How strange. He still had that bad-boy air about him, but there was something that reminded her of a wounded dog. No, a wolf. A wounded wolf. She wanted to reach out to him, to help him if she could.

Wounded wolves still bite. She had to remind herself that he wasn't her type. She had to stop now so she wouldn't go any deeper. She wouldn't submit herself to the kind of pain she'd seen in the Emergency Room. She shook off the memory of a cop's widow's shaking shoulders and forced her mind back to the present.

Then something invisible raking along her spine made her jerk. She turned to look out again through the glass of the restaurant doors but only saw the same view of Sonoma City Hall, made of local quarried stone that looked more flint-gray today under the overcast skies. Different tourists from the last time she'd looked walked around the grounds now.

She was being paranoid. She had to get a hold of herself.

She turned back to Mr. O'Neill. "The last time we talked, you mentioned how you were going to sell the Fontana Hotel in Marin and do consulting work rather than buy another hotel. Do you know when that's going to happen?"

Mr. O'Neill smiled at her. "Does your question have anything to do with the rumors I heard that your father's going to expand the spa and add a hotel?"

Monica grinned. "Guilty as charged. I have a lunch appointment in a few minutes, but do you have time today to talk about possibly consulting for him?"

He gave her a sharp look. "Have you talked to Augustus about this yet?"

Heat like a sunburn crept up her neck. "Uh…Dad mentioned yesterday how he needed help now that he's actually decided to go forward with the hotel."

Mr. O'Neill smiled. "I do have time this afternoon." He turned to Shaun. "Did you want to come with me or pick me up later?"

"I'll come with you." His voice was light, but his blue eyes flickered to Monica.

She had to remind herself that she wanted to speak with his father, not with him. "Great. Thanks, Mr. O'Neill. Three o'clock at our house?"

"Sounds good. Who are you meeting for lunch, by the way?"

"It's a potential investor for my free children's clinic. Phillip Bromley."
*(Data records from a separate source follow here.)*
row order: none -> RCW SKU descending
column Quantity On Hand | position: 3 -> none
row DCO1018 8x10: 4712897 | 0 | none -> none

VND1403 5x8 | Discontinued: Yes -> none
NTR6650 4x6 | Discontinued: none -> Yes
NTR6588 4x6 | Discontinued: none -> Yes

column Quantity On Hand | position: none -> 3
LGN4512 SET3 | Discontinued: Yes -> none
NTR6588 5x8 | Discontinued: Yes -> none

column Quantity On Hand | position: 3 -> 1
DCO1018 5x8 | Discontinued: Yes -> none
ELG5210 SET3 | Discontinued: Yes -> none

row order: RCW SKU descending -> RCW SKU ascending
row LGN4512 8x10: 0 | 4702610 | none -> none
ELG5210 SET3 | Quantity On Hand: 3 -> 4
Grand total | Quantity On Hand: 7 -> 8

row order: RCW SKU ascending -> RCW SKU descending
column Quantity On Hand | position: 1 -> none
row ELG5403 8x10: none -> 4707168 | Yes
Shaun's jaw suddenly tightened and his eyes became shards of ice. "The son of the CEO of Lowther Station Bank in San Francisco?"

She nodded. "His brother's a medical missionary in Kenya. I've known Phillip for a few months, but last week at the Zoe banquet, he expressed interest in my clinic and mentioned that his brother might be willing to donate his time to the clinic when he returns to the States this summer."

But Shaun was shaking his head. "You should stay away from Bromley."

"Shaun.. " Mr. O'Neill said gently.

"Why?" Monica said. "Phillip has always been perfectly civil to me." Whereas Shaun's wildness seemed to exude from him, only barely restrained by his conservative white cotton shirt and jeans.

There was also anger underlying that wildness as he answered, "It's just a mask. It's not the real him."

A mask? Monica hadn't seen that at all, and she prided herself on being able to read people rather well. She didn't particularly like Phillip—there was something about his manner that seemed too self-focused and self-serving—but she hadn't detected anything deceptive during the times they spoke to each other.

"He's dangerous," Shaun growled. "You need to stay away from him."

Shaun's commanding tone grated down her spine, and she lifted her chin to glare at his set face. "How is he dangerous?" Shaun's lips tightened briefly. "He just is. You don't know him."

"And you do?"

"Better than you do."

"Children," Mr. O'Neill said in a long-suffering voice, "play nice."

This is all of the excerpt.